For the most part, I’ve been pretty happy with the distributed OSGi programming model.  Unfortunately, there are a couple of areas where the reference implementation is getting under my skin:

  1. WSDLs are not easily usable outside DOSGI
  2. There is no obvious way to handle cross-cutting concerns

It may be possible to fix my WSDL gripe by modifying the CXF DOSGi implementation to use JAXB and JAX-WS annotations.  This would make the WSDLs more usable, but there was quite a bit of disagreement on the CXF mailing list about the wisdom of annotating the service interfaces.  Still, I might spend some time investigating whether this is a workable solution.

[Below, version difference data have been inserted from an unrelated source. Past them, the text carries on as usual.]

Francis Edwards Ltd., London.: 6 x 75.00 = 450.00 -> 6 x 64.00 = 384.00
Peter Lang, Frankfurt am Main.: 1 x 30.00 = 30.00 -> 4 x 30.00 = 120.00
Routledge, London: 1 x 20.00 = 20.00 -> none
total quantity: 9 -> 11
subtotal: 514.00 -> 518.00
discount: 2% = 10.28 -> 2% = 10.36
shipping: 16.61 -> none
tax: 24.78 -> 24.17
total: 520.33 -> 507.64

To handle  cross-cutting concerns, I’m about to take a look at Equinox Aspects, but I’m hesitant to go down that path for two reasons.  First, it seems to be designed specifically for the equinox container.  And second, it is yet another pre-1.0 project, and I’m hesitant to keep building upon such bleeding-edge technologies.

May 31, 2009

Matterhorn’s value proposition

Filed under: What I'm Up To — jholtzman @ 8:16 am

I’ve been thinking a bit about the media capture, processing, and distribution software ecosystem.  Most of the available systems are proprietary, and the open source options are typically licensed under the GPL.  Matterhorn’s major value proposition at this point (that would be the vapor-ware point) consists of the community and the license, both being Apache-style.

But we can’t stop there.  The software itself needs to add value, and I think flexibility is where we should focus.  We know that we can not make any assumptions about the deployment topologies of Matterhorn capture devices or application servers.  Depending on their needs, institutions will choose the number of capture devices per venue, the number of venues, the number of encoding nodes, and the number of media analysis nodes needed to handle the quantity and types of media captured and processed.  It seems that the Matterhorn partners are in agreement about the need for this type of flexibility.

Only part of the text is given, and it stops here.